▸ Data supplied:
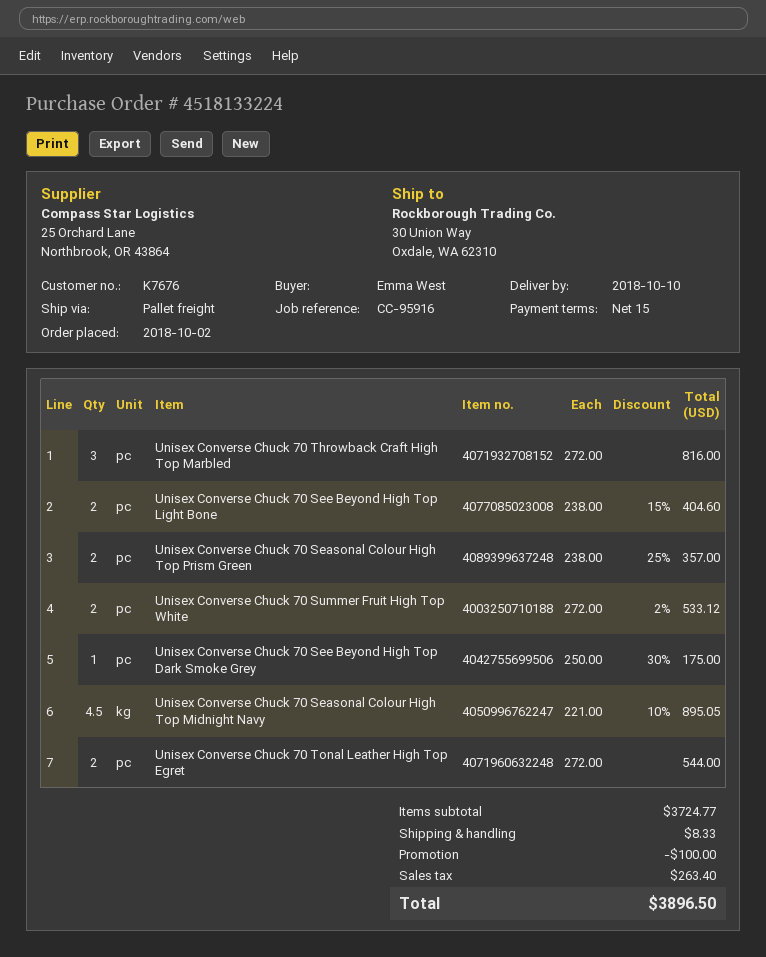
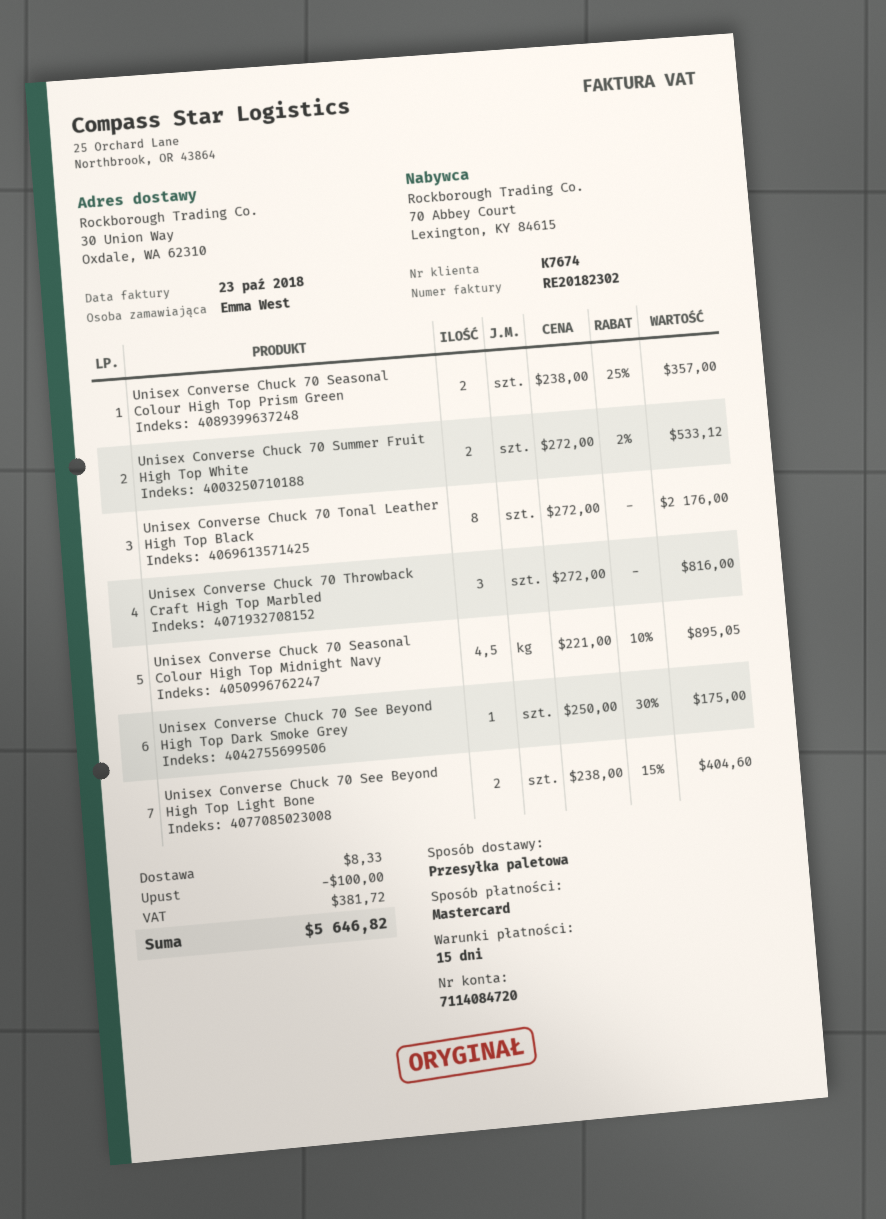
customer number: K7676 -> K7674
Unisex Converse Chuck 70 Tonal Leather High Top Egret: 2 x 272.00 = 544.00 -> none
Unisex Converse Chuck 70 Tonal Leather High Top Black: none -> 8 x 272.00 = 2176.00
tax: 263.40 -> 381.72
total: 3896.50 -> 5646.82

▸ Task description:
Go to the line containing "Unisex Converse Chuck 70 Tonal Leather High Top Egret: 2" in the listing. Print it and every line through the last one, exactly and with nothing more.

▸ Result for this exercise:
Unisex Converse Chuck 70 Tonal Leather High Top Egret: 2 x 272.00 = 544.00 -> none
Unisex Converse Chuck 70 Tonal Leather High Top Black: none -> 8 x 272.00 = 2176.00
tax: 263.40 -> 381.72
total: 3896.50 -> 5646.82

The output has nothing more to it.